(Stored items)

== == ==

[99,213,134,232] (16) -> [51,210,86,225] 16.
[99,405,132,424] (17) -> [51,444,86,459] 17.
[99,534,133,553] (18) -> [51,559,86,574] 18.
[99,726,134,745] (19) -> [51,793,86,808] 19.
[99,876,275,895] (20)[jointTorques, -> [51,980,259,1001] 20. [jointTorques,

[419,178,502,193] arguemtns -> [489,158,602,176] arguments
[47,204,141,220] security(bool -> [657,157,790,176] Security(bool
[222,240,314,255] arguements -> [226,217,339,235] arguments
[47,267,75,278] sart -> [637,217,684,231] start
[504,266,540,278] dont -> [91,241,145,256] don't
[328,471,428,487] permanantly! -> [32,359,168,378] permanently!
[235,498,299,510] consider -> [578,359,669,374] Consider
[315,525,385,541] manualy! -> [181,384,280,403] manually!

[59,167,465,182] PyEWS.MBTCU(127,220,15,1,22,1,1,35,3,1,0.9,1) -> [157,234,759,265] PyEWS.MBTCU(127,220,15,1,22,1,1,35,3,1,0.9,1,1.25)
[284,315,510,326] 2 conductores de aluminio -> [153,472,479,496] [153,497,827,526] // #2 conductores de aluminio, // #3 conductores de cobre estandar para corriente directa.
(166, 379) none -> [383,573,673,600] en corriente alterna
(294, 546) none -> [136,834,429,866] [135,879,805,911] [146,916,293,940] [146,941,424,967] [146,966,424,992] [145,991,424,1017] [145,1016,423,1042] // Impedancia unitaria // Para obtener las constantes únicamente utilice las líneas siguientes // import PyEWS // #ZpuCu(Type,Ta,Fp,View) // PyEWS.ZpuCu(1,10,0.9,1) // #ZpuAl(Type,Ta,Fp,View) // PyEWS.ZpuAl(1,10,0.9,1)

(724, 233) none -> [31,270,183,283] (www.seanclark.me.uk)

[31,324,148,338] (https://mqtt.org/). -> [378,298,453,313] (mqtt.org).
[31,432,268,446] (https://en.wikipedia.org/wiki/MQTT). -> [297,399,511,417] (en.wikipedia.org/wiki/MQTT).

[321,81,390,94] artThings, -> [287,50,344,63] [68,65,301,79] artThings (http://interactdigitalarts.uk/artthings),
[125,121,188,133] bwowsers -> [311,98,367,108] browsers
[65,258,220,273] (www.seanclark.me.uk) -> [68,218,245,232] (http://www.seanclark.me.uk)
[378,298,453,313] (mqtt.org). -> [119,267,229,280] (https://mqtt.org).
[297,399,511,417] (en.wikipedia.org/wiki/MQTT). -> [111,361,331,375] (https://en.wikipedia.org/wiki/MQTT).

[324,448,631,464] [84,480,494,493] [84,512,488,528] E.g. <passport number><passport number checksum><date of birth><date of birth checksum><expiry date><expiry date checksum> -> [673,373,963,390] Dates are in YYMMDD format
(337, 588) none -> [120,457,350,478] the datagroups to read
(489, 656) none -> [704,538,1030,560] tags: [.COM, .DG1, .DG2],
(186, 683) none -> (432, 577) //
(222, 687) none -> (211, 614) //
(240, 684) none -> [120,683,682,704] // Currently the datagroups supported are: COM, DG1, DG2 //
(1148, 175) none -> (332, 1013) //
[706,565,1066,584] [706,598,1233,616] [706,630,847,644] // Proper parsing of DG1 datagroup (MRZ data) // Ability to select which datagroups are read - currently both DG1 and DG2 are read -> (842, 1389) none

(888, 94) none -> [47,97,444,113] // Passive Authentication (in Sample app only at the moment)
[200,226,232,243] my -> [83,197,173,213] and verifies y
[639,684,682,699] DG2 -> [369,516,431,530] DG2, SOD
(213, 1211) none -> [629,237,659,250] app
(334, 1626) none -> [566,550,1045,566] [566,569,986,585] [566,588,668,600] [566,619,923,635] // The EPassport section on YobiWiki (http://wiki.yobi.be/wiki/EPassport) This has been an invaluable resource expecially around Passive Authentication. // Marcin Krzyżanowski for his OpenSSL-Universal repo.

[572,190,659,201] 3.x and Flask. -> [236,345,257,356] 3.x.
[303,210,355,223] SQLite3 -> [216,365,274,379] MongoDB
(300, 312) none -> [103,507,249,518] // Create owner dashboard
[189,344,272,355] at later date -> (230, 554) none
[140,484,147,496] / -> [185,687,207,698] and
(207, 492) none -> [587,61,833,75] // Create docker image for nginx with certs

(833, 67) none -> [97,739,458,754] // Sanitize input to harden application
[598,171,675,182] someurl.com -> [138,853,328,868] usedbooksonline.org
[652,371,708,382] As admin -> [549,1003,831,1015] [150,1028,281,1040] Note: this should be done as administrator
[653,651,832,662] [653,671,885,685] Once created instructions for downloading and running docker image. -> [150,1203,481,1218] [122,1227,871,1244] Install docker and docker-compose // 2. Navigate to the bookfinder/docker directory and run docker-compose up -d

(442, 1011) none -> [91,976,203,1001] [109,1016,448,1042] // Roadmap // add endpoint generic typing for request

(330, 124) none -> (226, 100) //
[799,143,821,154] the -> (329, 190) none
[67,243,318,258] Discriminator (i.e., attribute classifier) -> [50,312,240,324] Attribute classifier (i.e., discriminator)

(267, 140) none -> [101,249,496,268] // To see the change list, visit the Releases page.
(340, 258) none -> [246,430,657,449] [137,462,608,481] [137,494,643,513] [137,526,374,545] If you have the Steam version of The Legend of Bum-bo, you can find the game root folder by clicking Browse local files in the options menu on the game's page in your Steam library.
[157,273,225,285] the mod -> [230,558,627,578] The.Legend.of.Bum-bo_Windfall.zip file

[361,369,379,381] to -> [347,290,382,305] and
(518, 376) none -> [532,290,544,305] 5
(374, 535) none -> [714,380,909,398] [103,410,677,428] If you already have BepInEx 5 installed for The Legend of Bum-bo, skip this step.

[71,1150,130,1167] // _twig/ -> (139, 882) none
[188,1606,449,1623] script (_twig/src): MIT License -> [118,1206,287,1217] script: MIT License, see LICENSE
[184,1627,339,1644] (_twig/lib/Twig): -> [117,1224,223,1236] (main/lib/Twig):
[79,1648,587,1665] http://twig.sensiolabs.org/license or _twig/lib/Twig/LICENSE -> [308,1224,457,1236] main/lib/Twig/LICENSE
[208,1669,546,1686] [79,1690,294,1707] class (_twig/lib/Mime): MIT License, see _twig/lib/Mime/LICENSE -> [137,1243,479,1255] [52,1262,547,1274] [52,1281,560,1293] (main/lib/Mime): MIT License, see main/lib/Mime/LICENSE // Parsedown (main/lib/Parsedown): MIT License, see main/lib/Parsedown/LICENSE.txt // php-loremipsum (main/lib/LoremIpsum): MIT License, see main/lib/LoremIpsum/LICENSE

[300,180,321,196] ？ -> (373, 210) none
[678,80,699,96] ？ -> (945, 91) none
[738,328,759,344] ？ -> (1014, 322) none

== == ==

> _TASK STATEMENT_
Exactly one number is the answer: how many lines in the data include the word "image".

> _RESPONSE_
2